One of our mutual friends and old India hand was a hash smuggler, who had just come back from Afghanistan with antique Afghani rugs full of hash and a suitcase full of Russian caviar, since the Russian army had invaded caviar was incredibly easy to get in Kabul.

In New Delhi of the mid 80's there were the three d's of the expats who spent time together. The d's were designers, diplomats and drug dealers. So an East West lunch on the verandah was arranged and the usual suspects gathered.

I was asked to prepare omelettes stuffed with caviar, toast the bagels and add the smoked sturgeon, salmon and cream cheese. That was a feast I will never forget. If it had been my last meal that would have been ok, it was that delicious.
posted by nickyskye at 3:33 PM on October 24, 2007 [5 favorites]


Appetizing derail:
Smoked Sable in these parts is usually not actual Sable, but Black Cod or some other type of Cod, which is a Sable relative. It's outstanding.

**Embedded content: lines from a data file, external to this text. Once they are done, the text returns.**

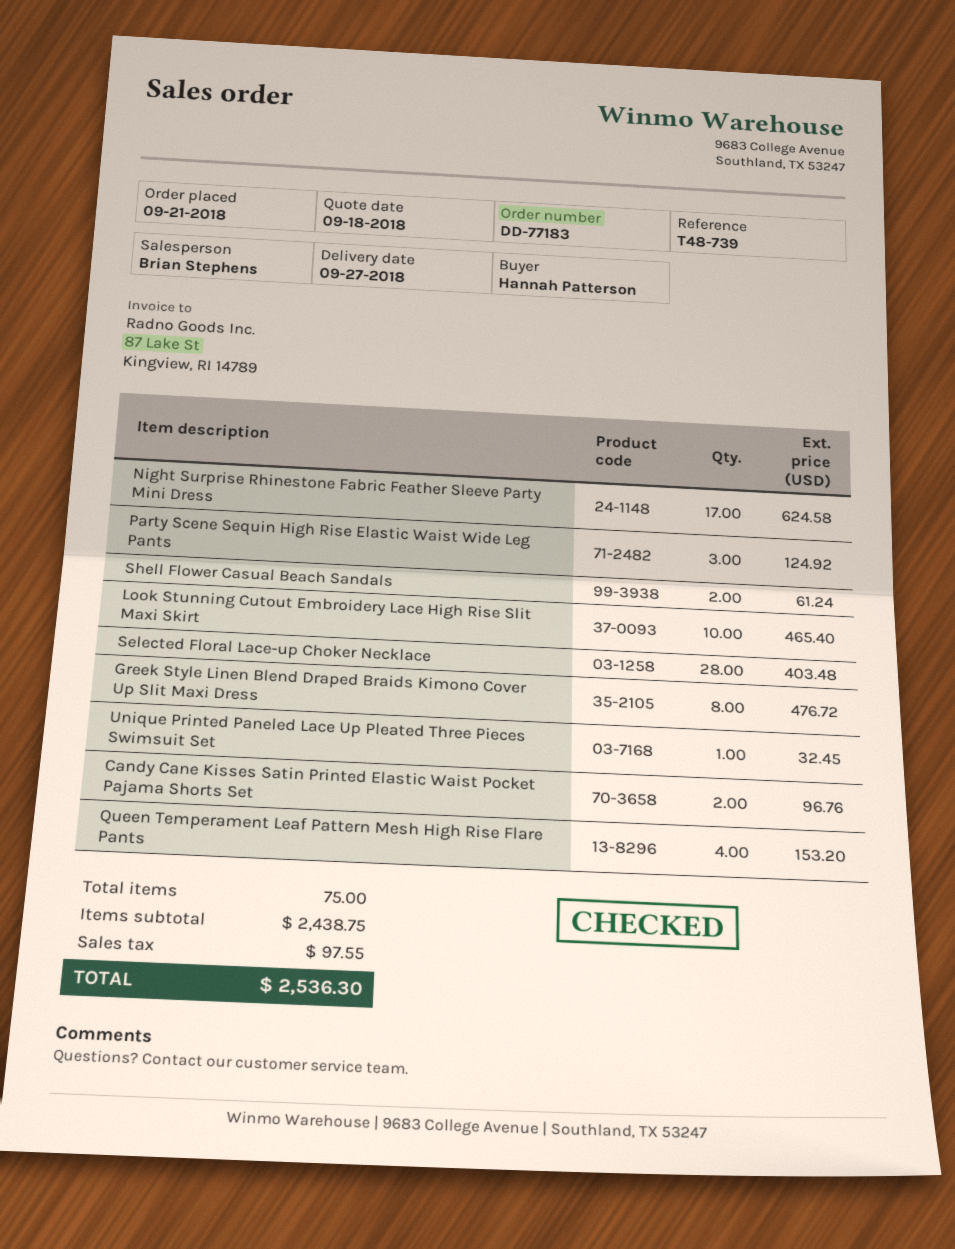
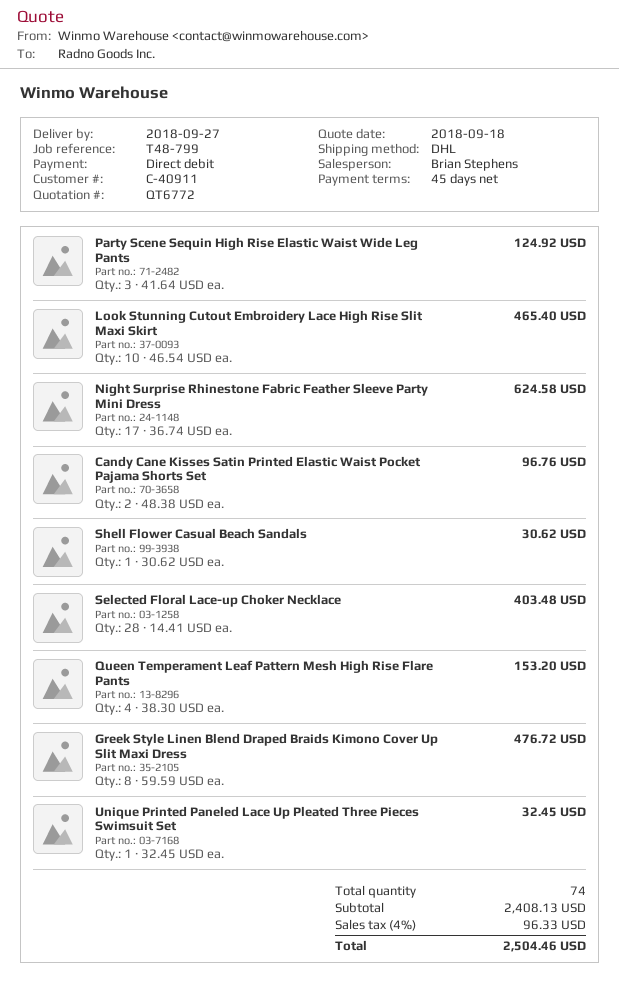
reference: T48-739 -> T48-799
Shell Flower Casual Beach Sandals: 2 for 61.24 -> 1 for 30.62
total quantity: 75 -> 74
subtotal: 2438.75 -> 2408.13
tax: 97.55 -> 96.33
total: 2536.30 -> 2504.46

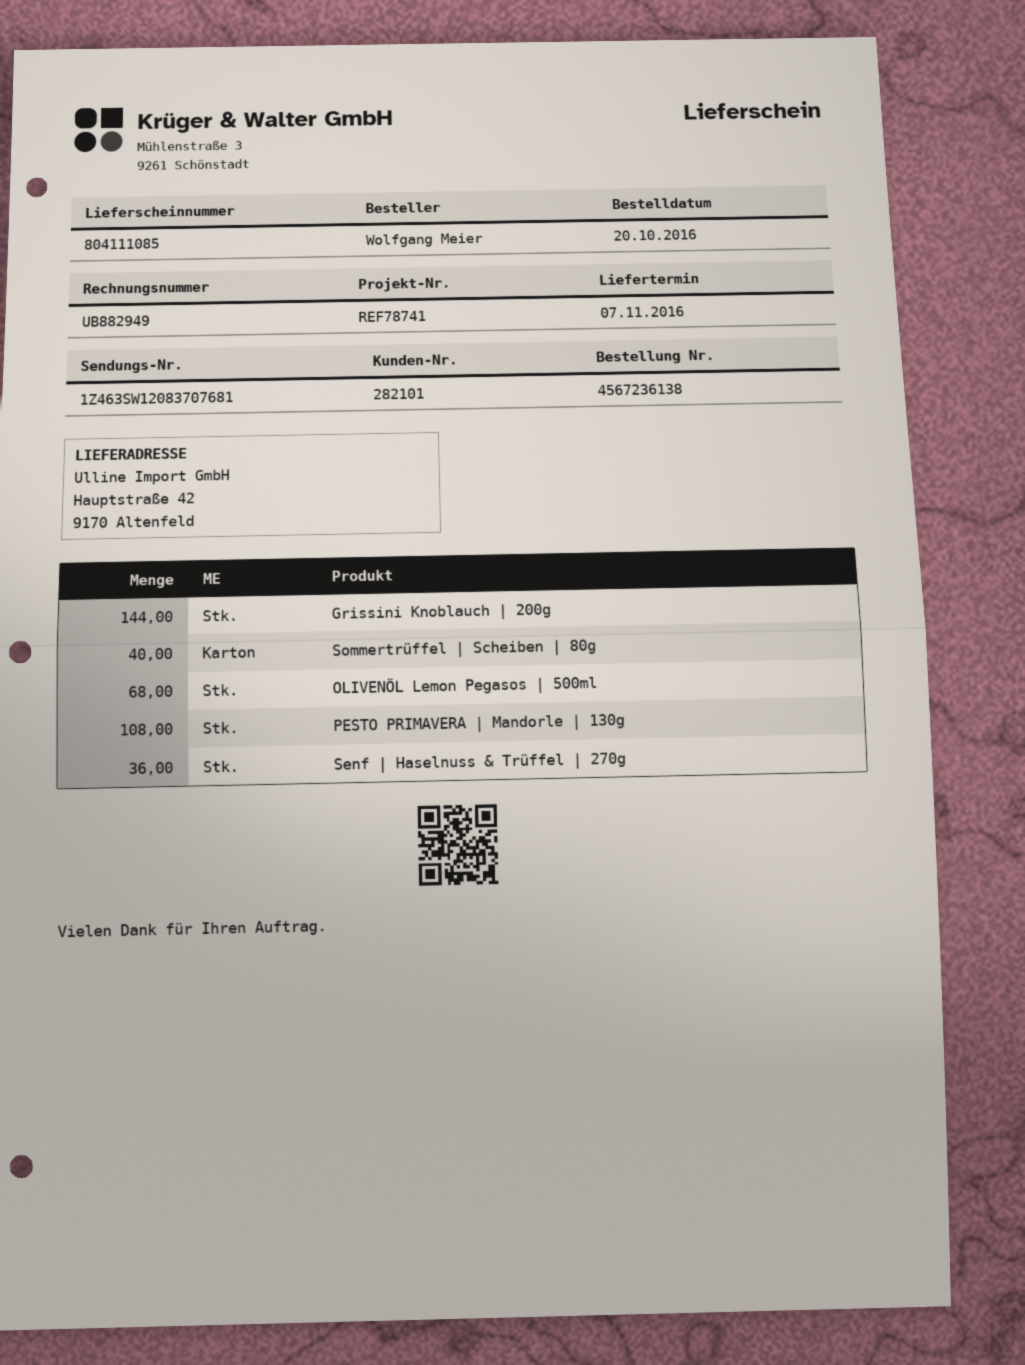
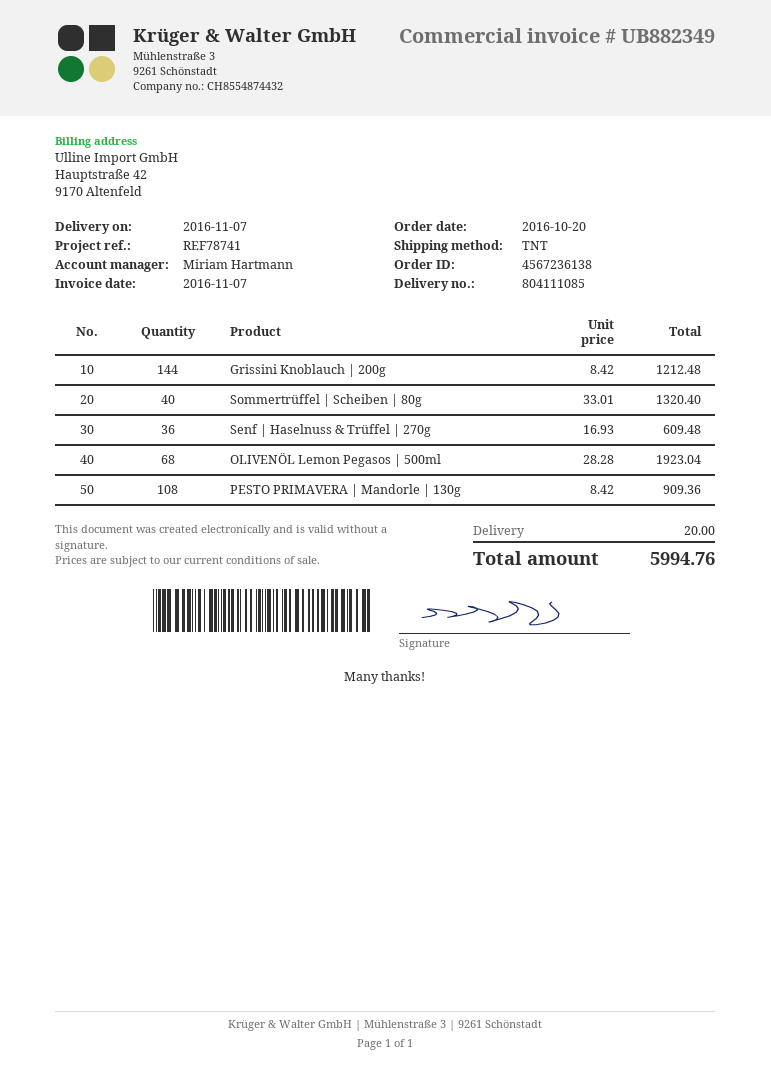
invoice number: UB882949 -> UB882349

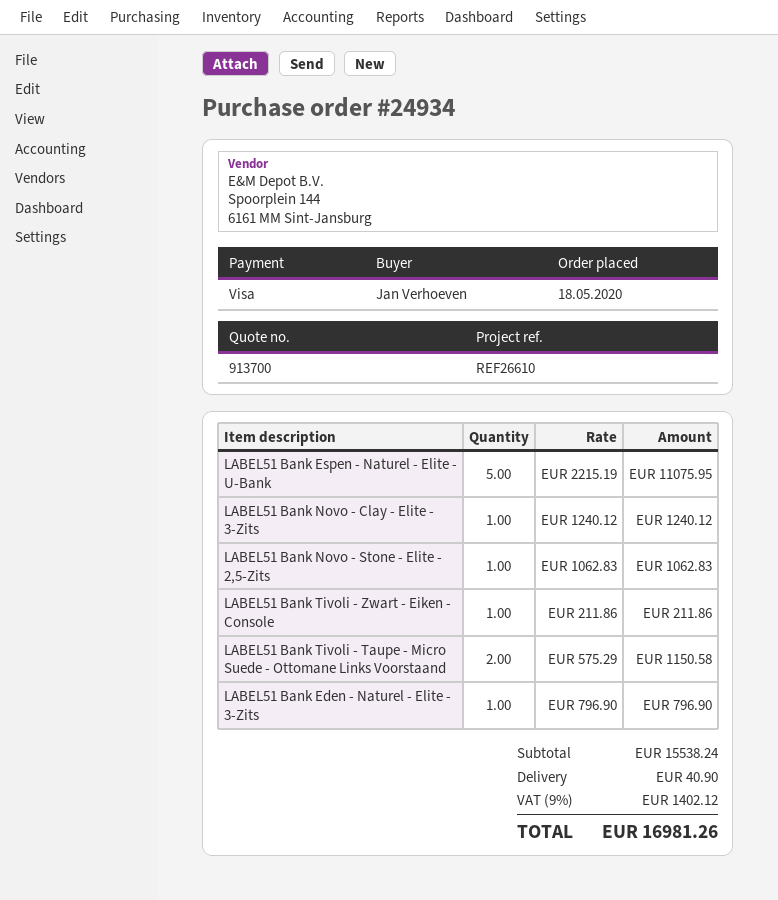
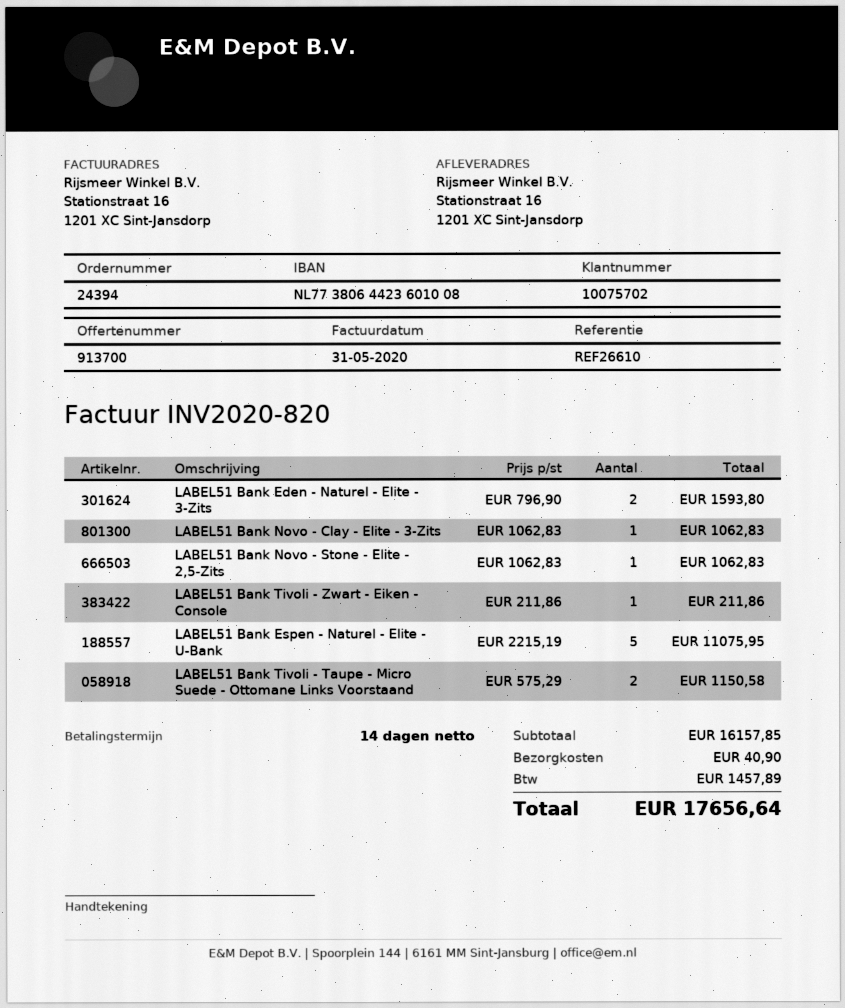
order number: 24934 -> 24394
LABEL51 Bank Novo - Clay - Elite - 3-Zits: 1 x 1240.12 = 1240.12 -> 1 x 1062.83 = 1062.83
LABEL51 Bank Eden - Naturel - Elite - 3-Zits: 1 x 796.90 = 796.90 -> 2 x 796.90 = 1593.80
subtotal: 15538.24 -> 16157.85
tax: 1402.12 -> 1457.89
total: 16981.26 -> 17656.64

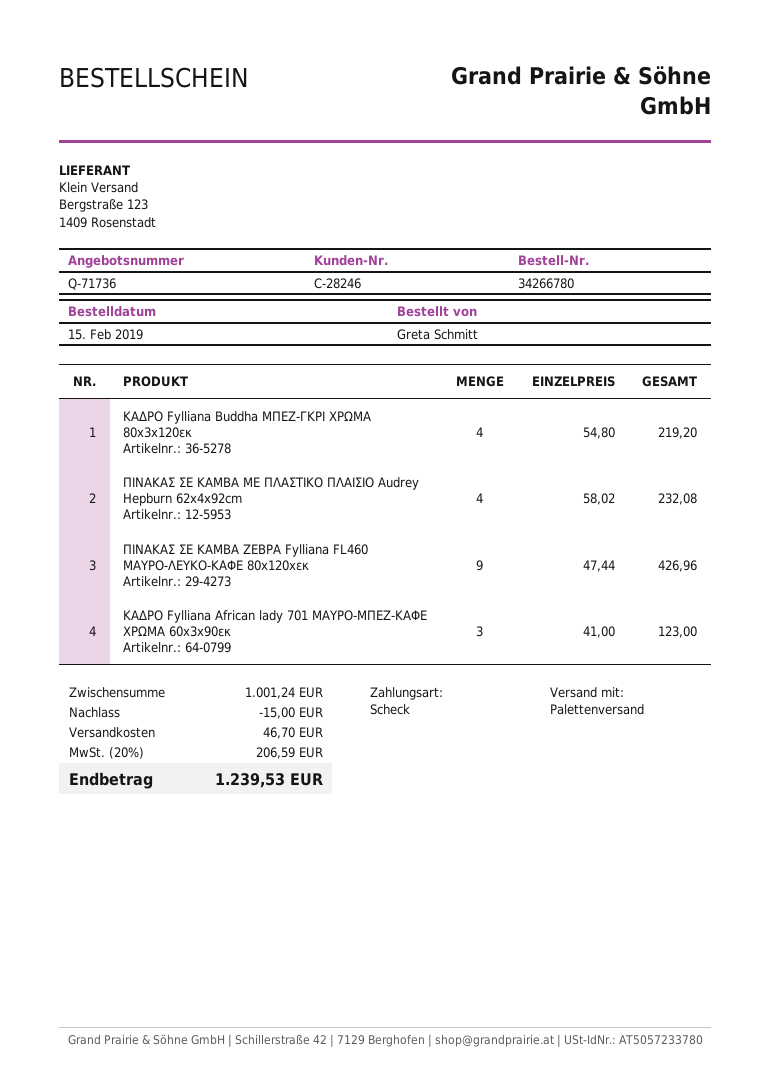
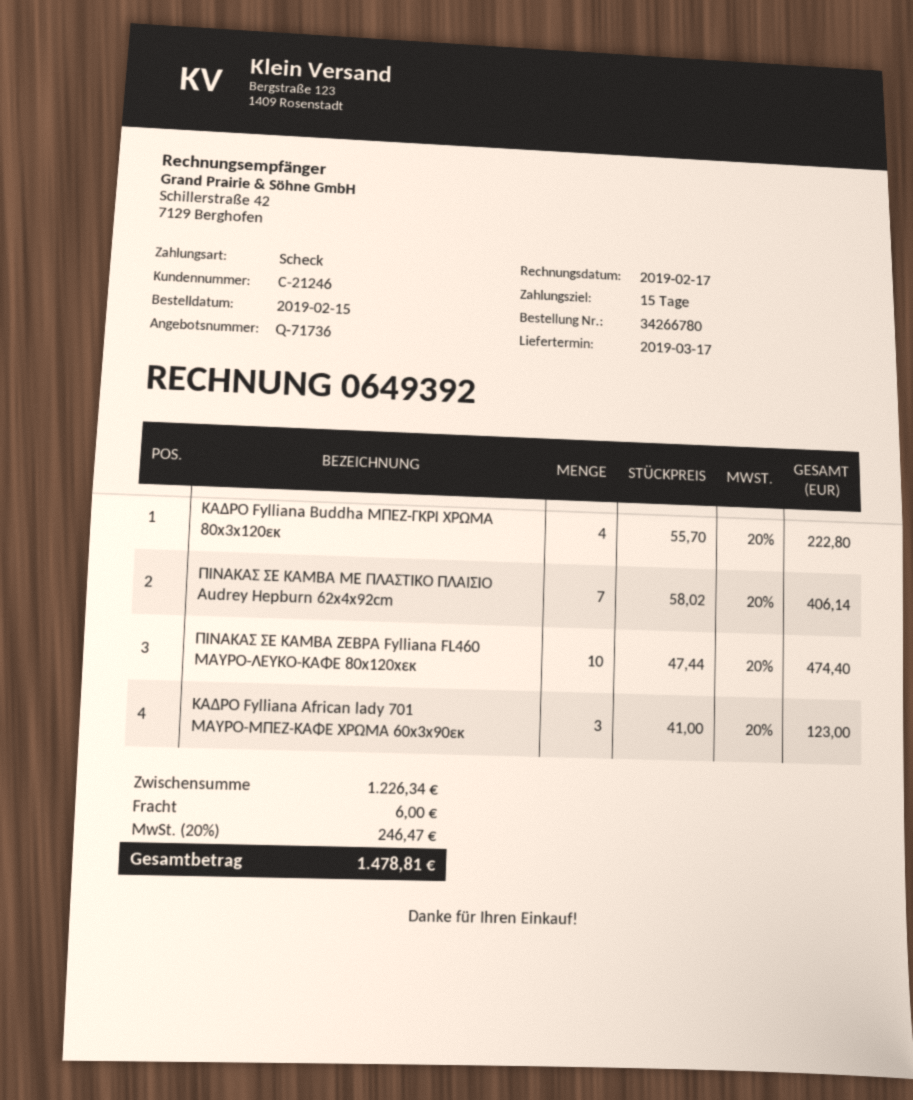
customer number: C-28246 -> C-21246
ΚΑΔΡΟ Fylliana Buddha ΜΠΕΖ-ΓΚΡΙ ΧΡΩΜΑ 80x3x120εκ: 4 x 54.80 = 219.20 -> 4 x 55.70 = 222.80
ΠΙΝΑΚΑΣ ΣΕ ΚΑΜΒΑ ΜΕ ΠΛΑΣΤΙΚΟ ΠΛΑΙΣΙΟ Audrey Hepburn 62x4x92cm: 4 x 58.02 = 232.08 -> 7 x 58.02 = 406.14
ΠΙΝΑΚΑΣ ΣΕ ΚΑΜΒΑ ΖΕΒΡΑ Fylliana FL460 ΜΑΥΡΟ-ΛΕΥΚΟ-ΚΑΦΕ 80x120xεκ: 9 x 47.44 = 426.96 -> 10 x 47.44 = 474.40
subtotal: 1001.24 -> 1226.34
discount: 15.00 -> none
shipping: 46.70 -> 6.00
tax: 20% = 206.59 -> 20% = 246.47
total: 1239.53 -> 1478.81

Best places to get good smoked sable in New York City:

1. Russ and Daughters (on Houston)
2. Sable's (On 3rd Ave in the low 80s)
3. Barney Greengrass (86 & Amsterdam)
4. Zabars (80th and Broadway)

Only 2 and 3 are restaurants.
/Appetizing derail.

And that was a great anecdote, nickyskye.
posted by kosem at 3:48 PM on October 24, 2007 [1 favorite]


/under the derail umbrella

Excellent response kosem! Thanks a million. Now I can try out what GrammarMoses likes so much. And thanks for liking the anecdote. Am due for an Upper West side meander. Zabar's here I come.
posted by nickyskye at 3:57 PM on October 24, 2007


/still under the derail umbrella
nickyskye, that sounds like a feast for the ages. And kosem has it just right; I've had it from Nos. 3 and 4 and it is just silken and delectable. Bon appetit!

Meanwhile, Greg Nog, where do you get your Elixir of Immortality? Any convenient NYC sources?
posted by GrammarMoses at 4:05 PM on October 24, 2007


Somehow, I think if these chefs were faced with actual, impending death, quite a few of them would pass on the fresh wankberry soufle with spit-roasted crunkfish cutlets in favor of a grilled cheese like mom used to make.
posted by bookish at 4:57 PM on October 24, 2007


Yeah, but that's the fun of the game, imagining a favorite last meal...knowing what those chefs know, with their experience and exposure to rare edibles, what would they pick? some picked the familiar and some the exotic. I liked the balance.
posted by nickyskye at 5:53 PM on October 24, 2007


And keep in mind, the exotic to us is often what they grew up with, to them. I think I'd want a pretty serious bento box (tempura, miso, toro, uni, unagi, beef teriyaki, etc etc), and a foie gras burger with a side of poutine. (And yes, lots of red wine.) Mmm Vancouver.
posted by mek at 8:45 PM on October 24, 2007


Looks like a really good, very easy, roasted parsnip puree recipe.